London Mining Plc aims to apply the highest standard of corporate governance and complies with the legal requirements and recommended practices for a UK registered public company.
The Company’s corporate governance principles are based on, and comply with, the Norwegian Code of Practice for Corporate Governance (the Corporate Governance Code) except where the Company’s policies are in accordance with UK law and practice as described below.
- In accordance with English law and common practice for English companies, the Company’s objects as stated in its Memorandum of Association are wider and more extensive than recommended in the Corporate Governance Code.
- In accordance with English law, the Board is authorised to purchase treasury shares, and to issue any unissued shares within the limits of the authorised share capital. These authorities are neither limited to specific purposes nor to a specified period as recommended in the Corporate Governance Code.The authority of the board to allot shares is agreed on a yearly basis at the Company’s Annual General Meeting of Shareholders.
- The Company does not have a nomination committee as recommended in the Corporate Governance Code. It is common in the UK for the work of the Nomination Committee to be carried out by the board as a whole which is the case with the Company. The Board has appointed Remuneration and Audit Committees in accordance with UK best practices and these are made up of Non-executive directors only as more fully described below.
- Some of the Board members are also members of the Company’s executive management. The market practice for UK companies is for certain key executives to be members of the board of directors. For a growing mining company like London Mining this is especially important, as the Board at all times must be informed of a very wide range of technical and financial project information, in addition to normal corporate development issues and financial status, in order to make Board decisions in a timely fashion.
The purpose of the Audit Committee is to give the Board of London Mining independent advice on the integrity of the Company’s financial statements and to provide a forum at which any member or employee of the Company or other interested person, such as the Company’s auditors, can discuss financial matters concerning the Company. The committee shall be available on an ad hoc basis to consider and resolve any financial problems relating to the Company raised by individual members or employees, and ensure that a thorough and detailed review is carried out by independent non-executive directors of audit matters before approval by the Board. Further, the committee shall investigate audit matters with full access to information and the resources to do so.
The audit committee shall comprise of at least two members who shall be appointed by the Board from time to time, all of whom shall be independent non-executive directors and at least one of whom shall have recent and relevant financial experience. Sir Nicholas Bonsor will be the first Chairman of the Audit Committee, while Colin Knight and Hans Christian Schønwandt are the first appointees of the Audit Committee.

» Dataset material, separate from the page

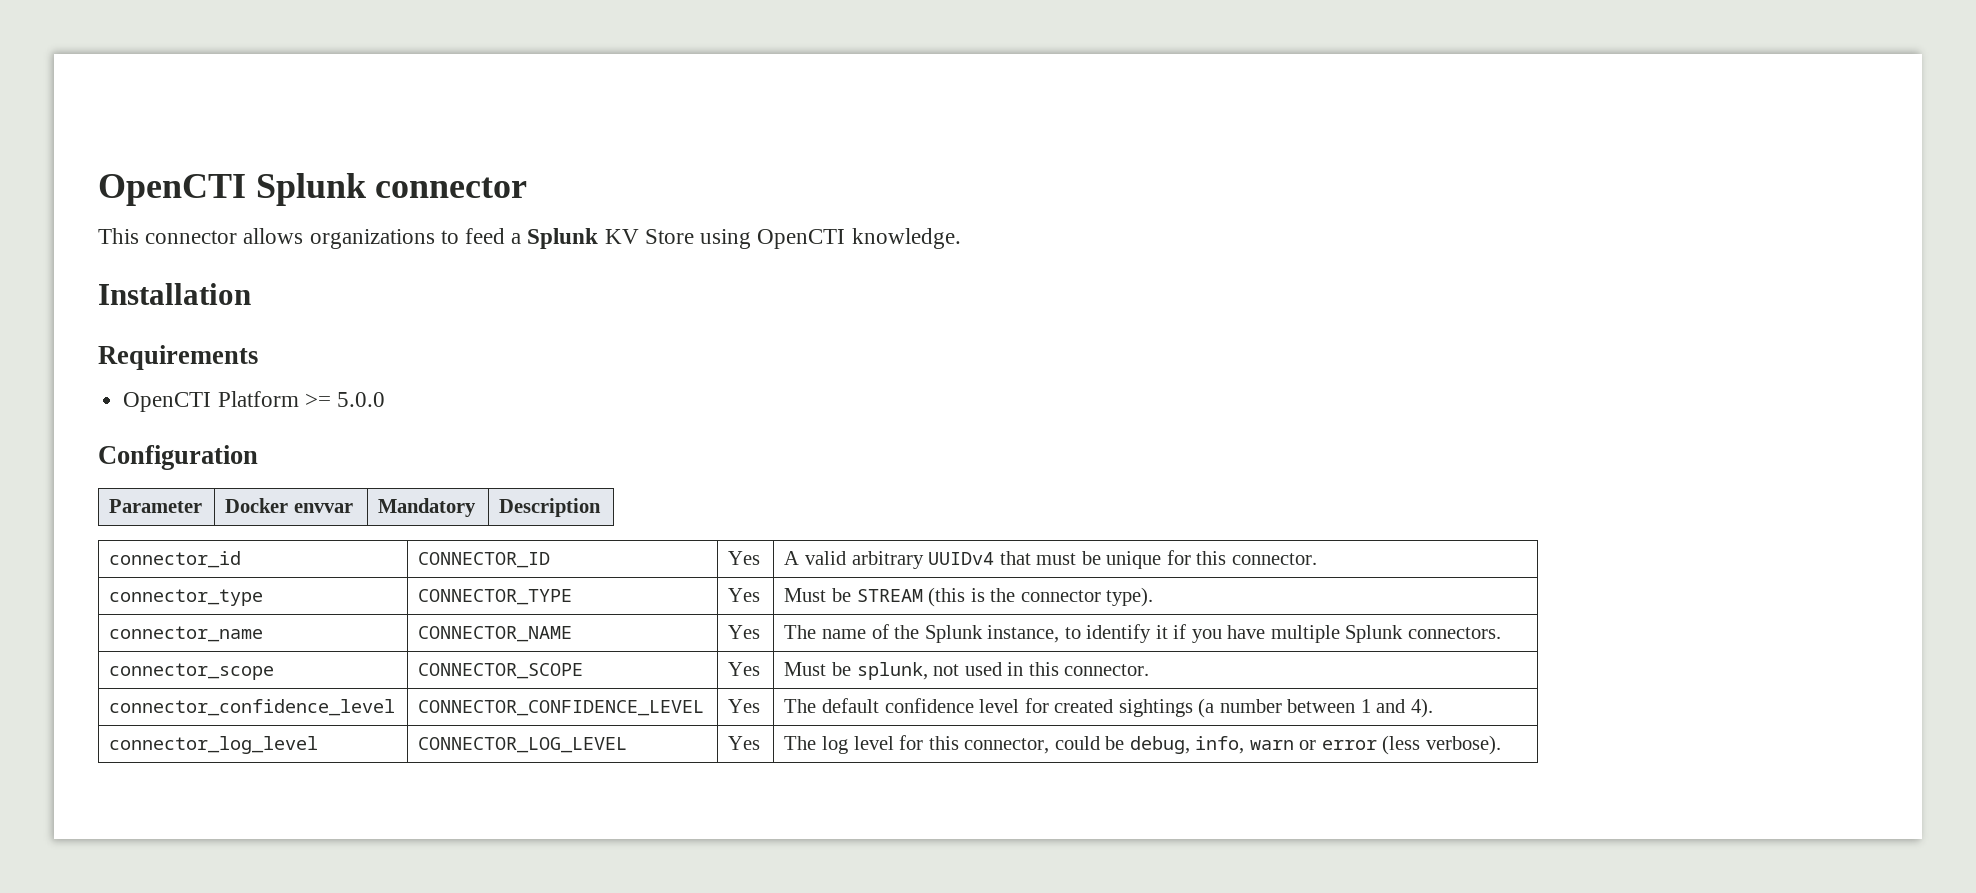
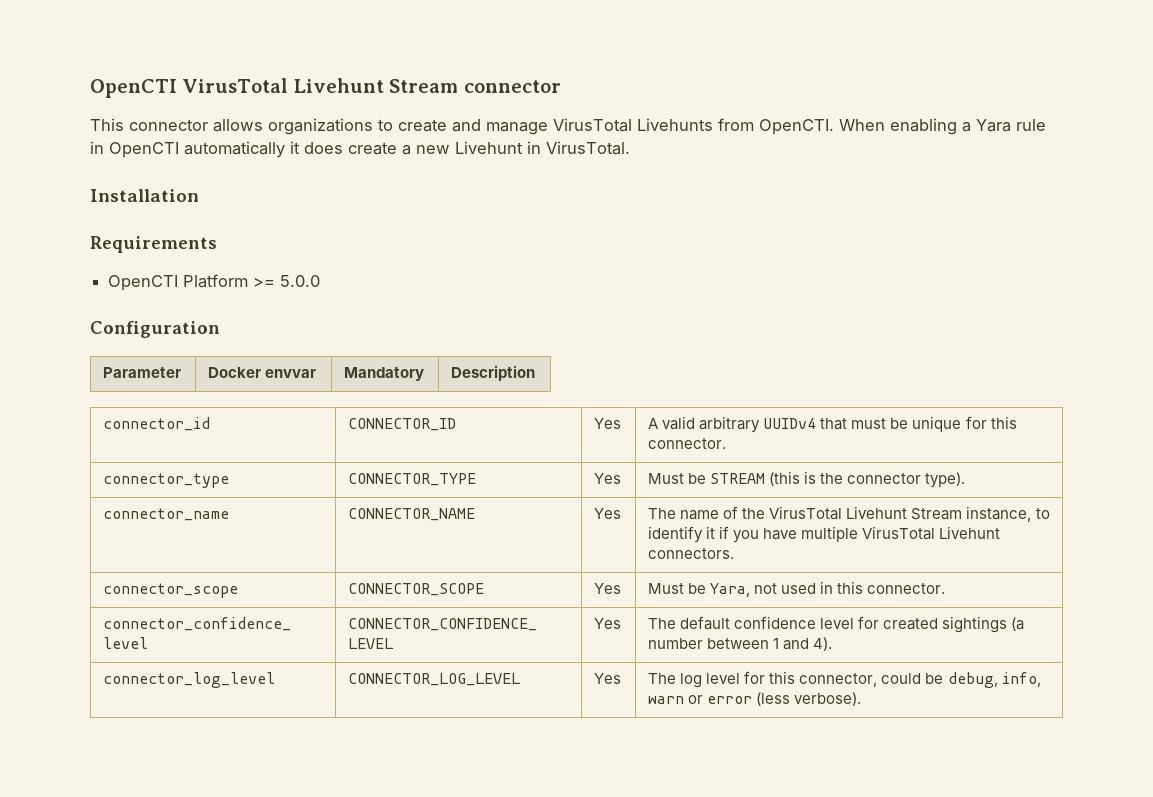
[98,173,366,206] OpenCTI Splunk -> [90,78,459,98] OpenCTI VirusTotal Livehunt Stream
[465,228,961,249] feed a Splunk KV Store using OpenCTI knowledge. -> [398,118,1046,135] [90,141,630,158] create and manage VirusTotal Livehunts from OpenCTI. When enabling a Yara rule in OpenCTI automatically it does create a new Livehunt in VirusTotal.
[924,625,983,643] Splunk -> [769,506,963,520] VirusTotal Livehunt Stream
[1345,625,1404,643] Splunk -> [862,526,1001,540] VirusTotal Livehunt
[856,662,928,680] splunk, -> [710,583,751,597] Yara,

Only members of the committee and have the right to attend the meetings, but the committee can invite other individuals from the Company such as the Managing Director, Finance Director, Controller, and the Heads of Risk, Compliance and internal audit, as well as the external audit lead partner or other appropriate representative from the auditors, to attend all or part of a meeting when appropriate.
The committee has access to internal and external independent professional advice and if necessary may secure the attendance of outsiders with relevant experience and expertise.
Remuneration CommitteeThe purpose of the Remuneration Committee is to ensure that independent Non-Executive directors determine and review the remuneration of executives on behalf of the Board and that the remuneration policies and packages attract retain and motivate quality directors whilst not exceeding market rates.
The committee is authorised to seek any information it properly requires from any employee of the company or of any of its subsidiary companies. All employees are directed by the Board to co-operate with any request made by the committee.
If the committee considers it necessary so to do, it is authorised to obtain appropriate external advice to assist it in the performance of its duties, to secure the services of outsiders with relevant experience and expertise and to invite those persons to attend meetings of the committee.
The committee shall consist of at least two independent non executive directors of the Company who have no personal financial interest, except as shareholders, in the committee’s decision.
The Chairman of the Board may also form part of the committee if at the time of his appointment he has no personal financial interest, except as a shareholder, in the committee’s decision. Colin Knight remains as Chairman of the Remuneration Committee, which also comprises Sir Nicholas Bonsor and Hans Christian Schønwandt.